Description of the task: Count the lines of the records below that hold the word "RealVNC", and give only the number.

>>>

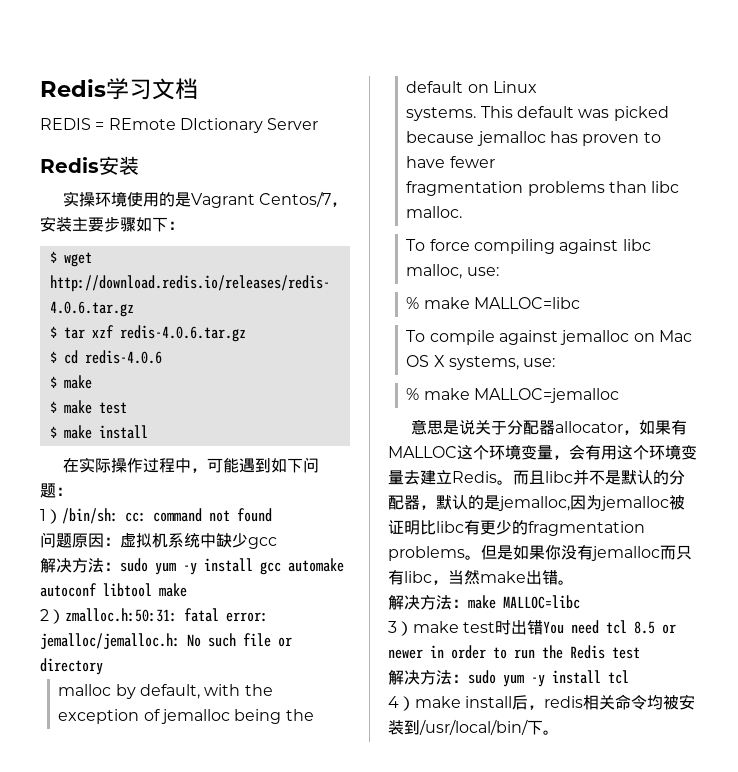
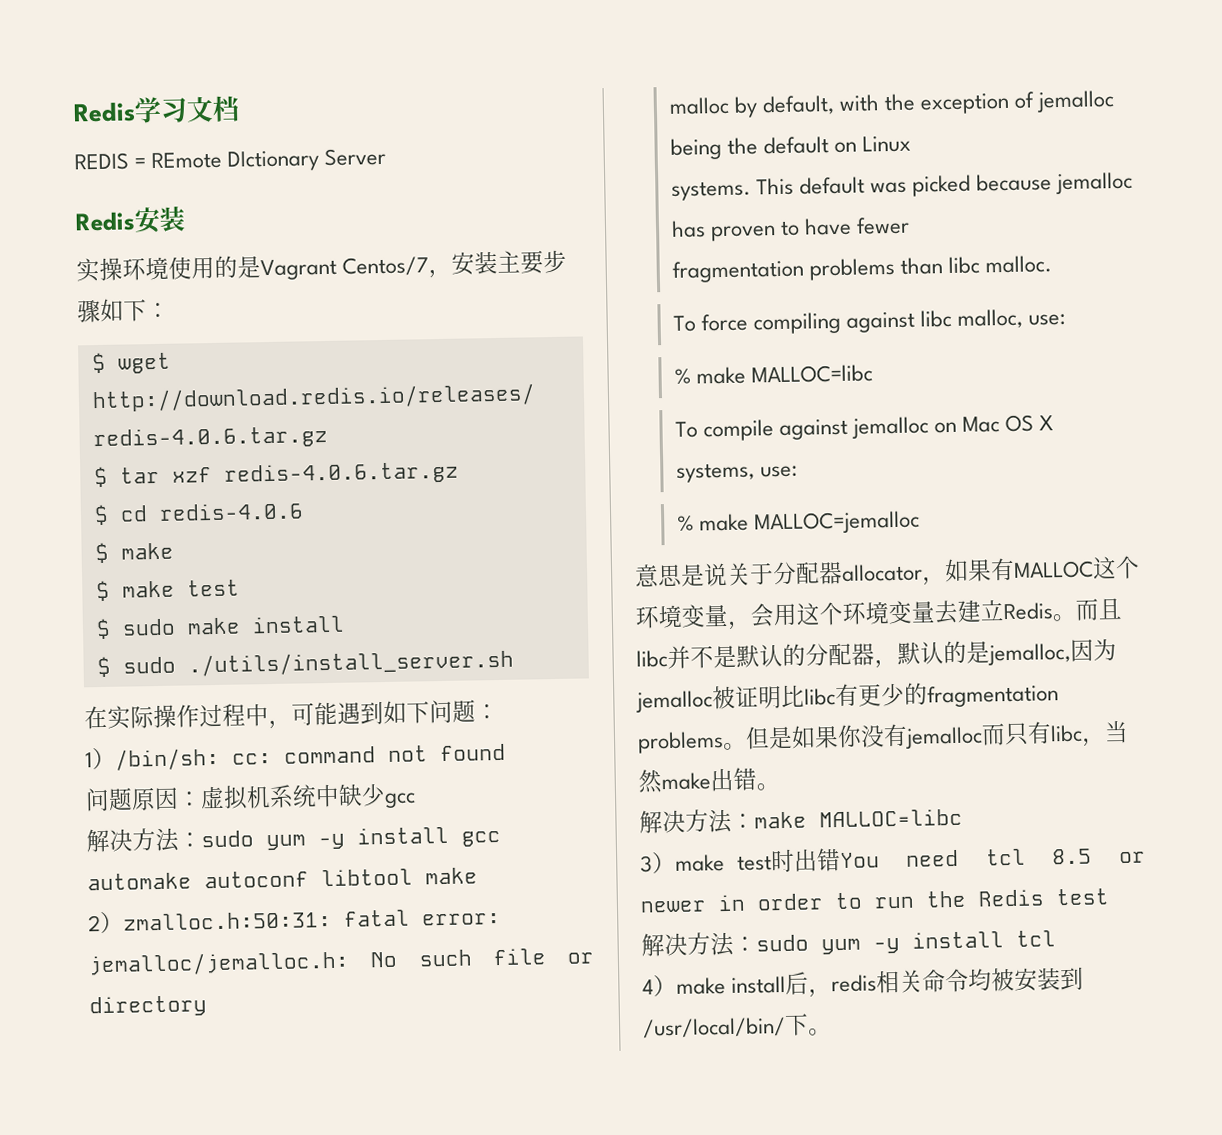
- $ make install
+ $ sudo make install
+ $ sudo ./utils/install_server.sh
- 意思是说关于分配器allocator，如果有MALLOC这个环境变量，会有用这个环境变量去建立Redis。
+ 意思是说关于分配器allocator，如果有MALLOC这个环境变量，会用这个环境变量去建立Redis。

<<<
>>>

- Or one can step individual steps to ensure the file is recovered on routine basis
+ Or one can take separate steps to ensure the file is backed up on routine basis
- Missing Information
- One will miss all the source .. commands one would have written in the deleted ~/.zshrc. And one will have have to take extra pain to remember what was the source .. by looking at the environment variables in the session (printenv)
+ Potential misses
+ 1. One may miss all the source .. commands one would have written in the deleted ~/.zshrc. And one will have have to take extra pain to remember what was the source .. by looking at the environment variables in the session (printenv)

<<<
>>>

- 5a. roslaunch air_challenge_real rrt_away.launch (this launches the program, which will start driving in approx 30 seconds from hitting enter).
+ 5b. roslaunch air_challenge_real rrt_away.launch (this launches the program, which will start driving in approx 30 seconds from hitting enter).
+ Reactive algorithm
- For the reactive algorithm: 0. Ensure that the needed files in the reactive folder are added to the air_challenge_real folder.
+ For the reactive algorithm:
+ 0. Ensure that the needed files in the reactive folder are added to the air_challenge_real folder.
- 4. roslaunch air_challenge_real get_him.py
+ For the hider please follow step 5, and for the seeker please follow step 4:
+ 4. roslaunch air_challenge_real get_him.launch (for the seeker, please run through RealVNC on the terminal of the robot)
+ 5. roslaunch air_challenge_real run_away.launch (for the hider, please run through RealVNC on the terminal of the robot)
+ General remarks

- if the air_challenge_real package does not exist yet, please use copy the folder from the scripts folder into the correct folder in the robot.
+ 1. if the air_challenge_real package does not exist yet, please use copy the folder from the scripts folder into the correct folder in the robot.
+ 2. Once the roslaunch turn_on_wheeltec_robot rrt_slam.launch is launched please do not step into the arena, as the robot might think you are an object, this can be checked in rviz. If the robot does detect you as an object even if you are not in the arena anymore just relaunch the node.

<<<

Exercise solution: 2